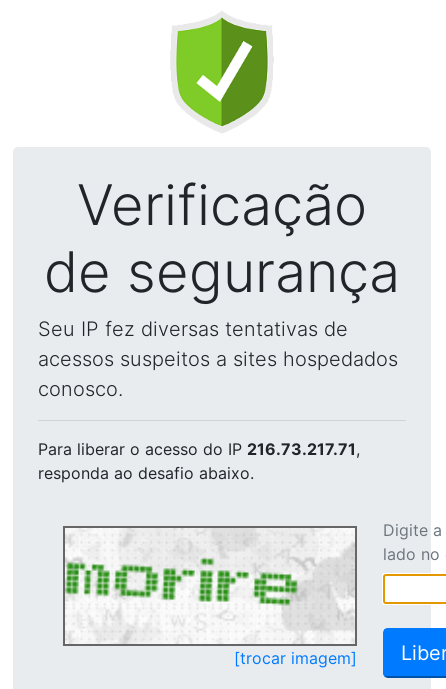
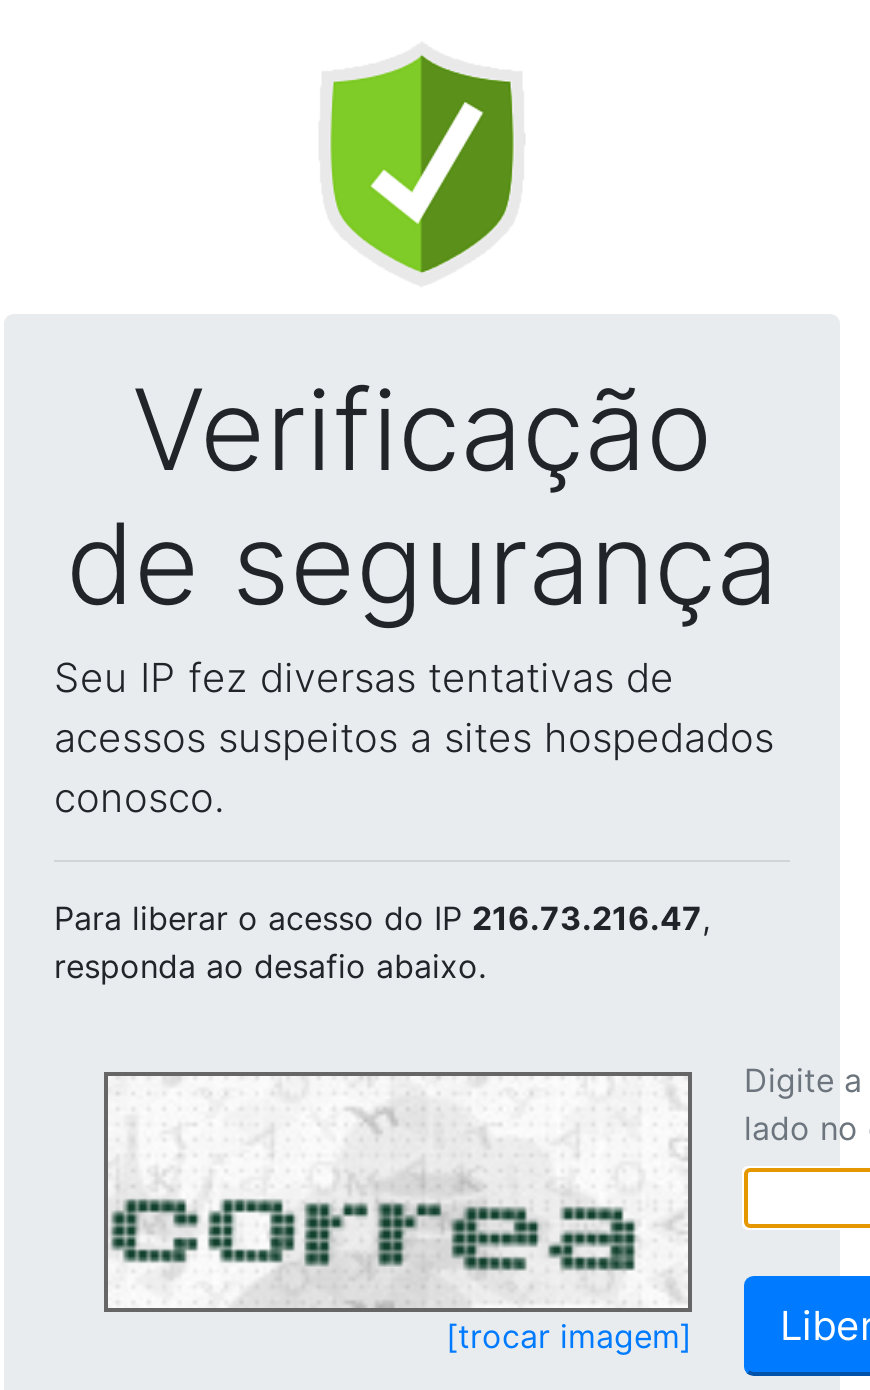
- Para liberar o acesso do IP 216.73.217.71,
+ Para liberar o acesso do IP 216.73.216.47,

- [image]
+ [image]
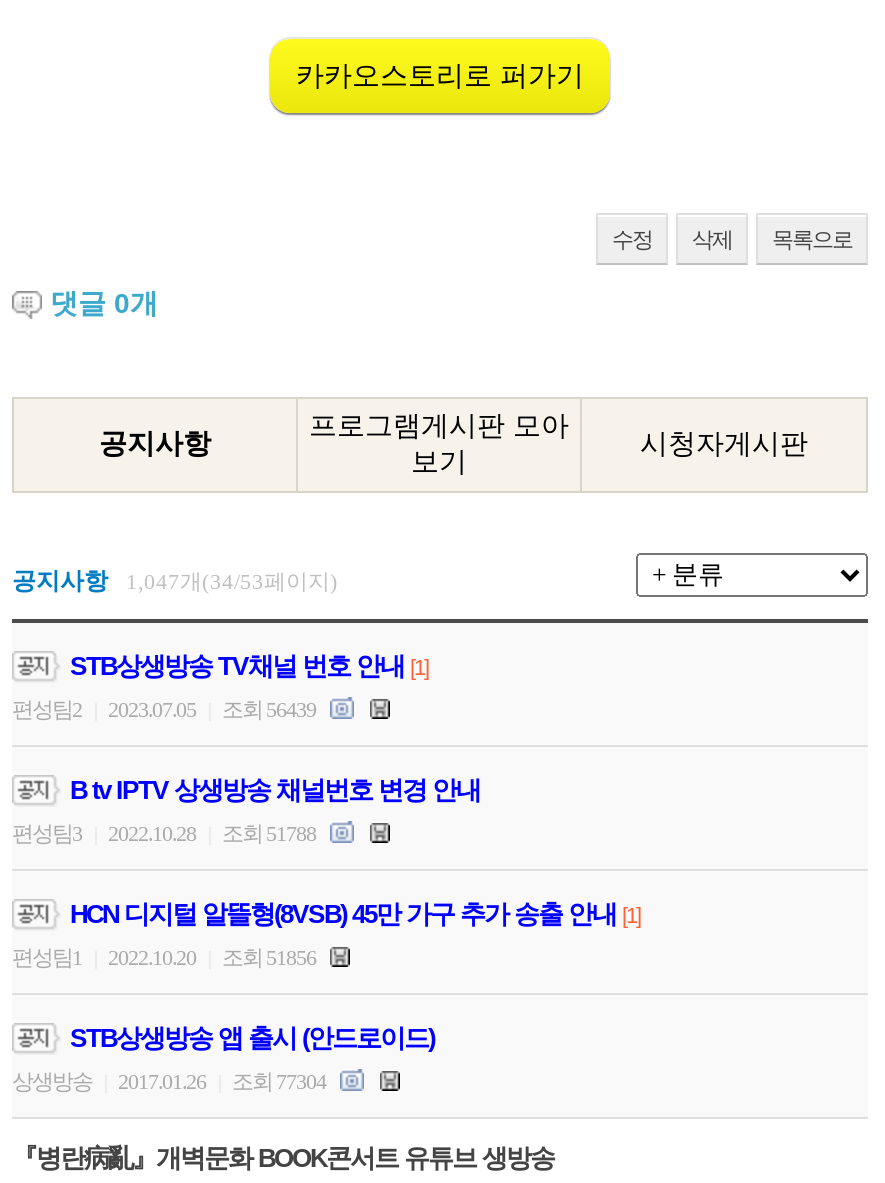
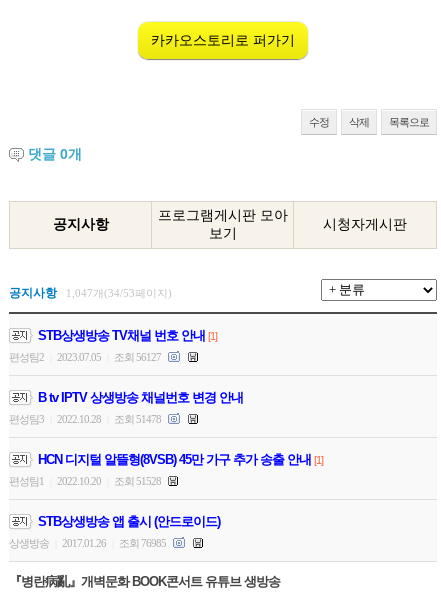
- 편성팀2 2023.07.05 조회 56439
+ 편성팀2 2023.07.05 조회 56127

- 편성팀3 2022.10.28 조회 51788
+ 편성팀3 2022.10.28 조회 51478

- 편성팀1 2022.10.20 조회 51856
+ 편성팀1 2022.10.20 조회 51528

- 상생방송 2017.01.26 조회 77304
+ 상생방송 2017.01.26 조회 76985
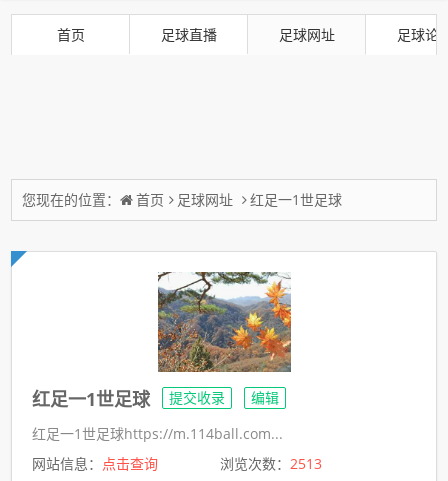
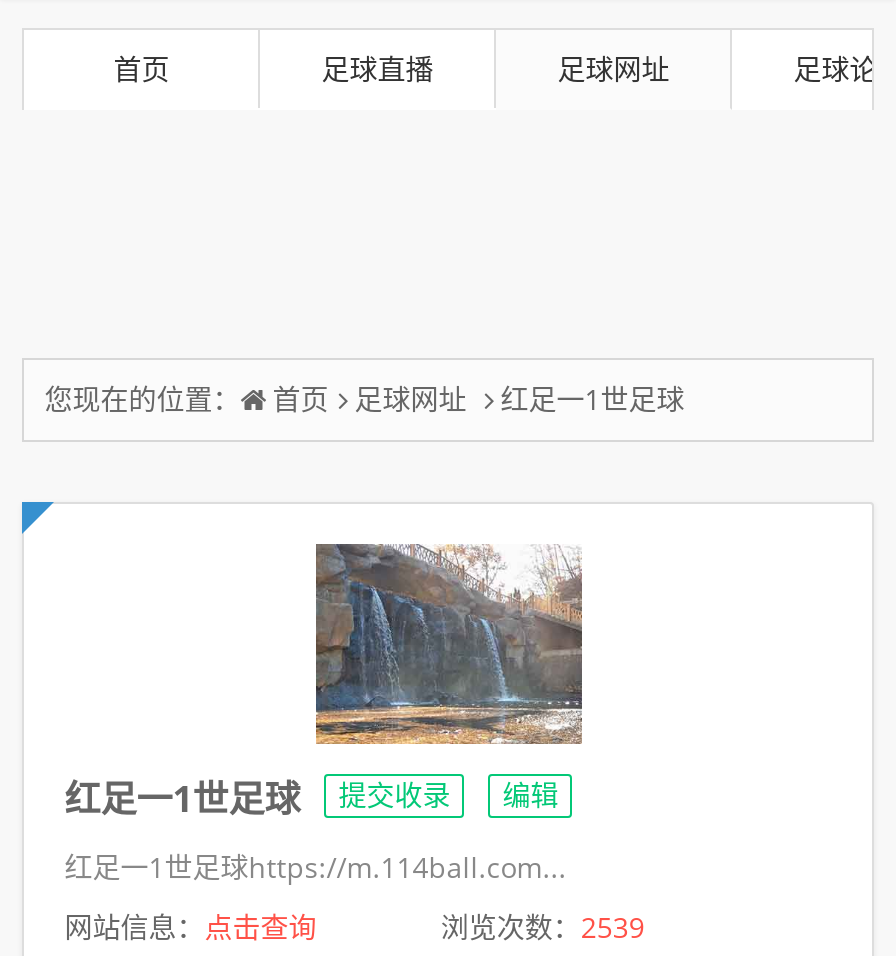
- [image]
+ [image]

- 浏览次数：2513
+ 浏览次数：2539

# Task brief
Leave out the pictures and give the rest of the material again, unaltered.

# Solution for this task
- Para liberar o acesso do IP 216.73.217.71,
+ Para liberar o acesso do IP 216.73.216.47,

- [image]
+ [image]
- 편성팀2 2023.07.05 조회 56439
+ 편성팀2 2023.07.05 조회 56127

- 편성팀3 2022.10.28 조회 51788
+ 편성팀3 2022.10.28 조회 51478

- 편성팀1 2022.10.20 조회 51856
+ 편성팀1 2022.10.20 조회 51528

- 상생방송 2017.01.26 조회 77304
+ 상생방송 2017.01.26 조회 76985
- [image]
+ [image]

- 浏览次数：2513
+ 浏览次数：2539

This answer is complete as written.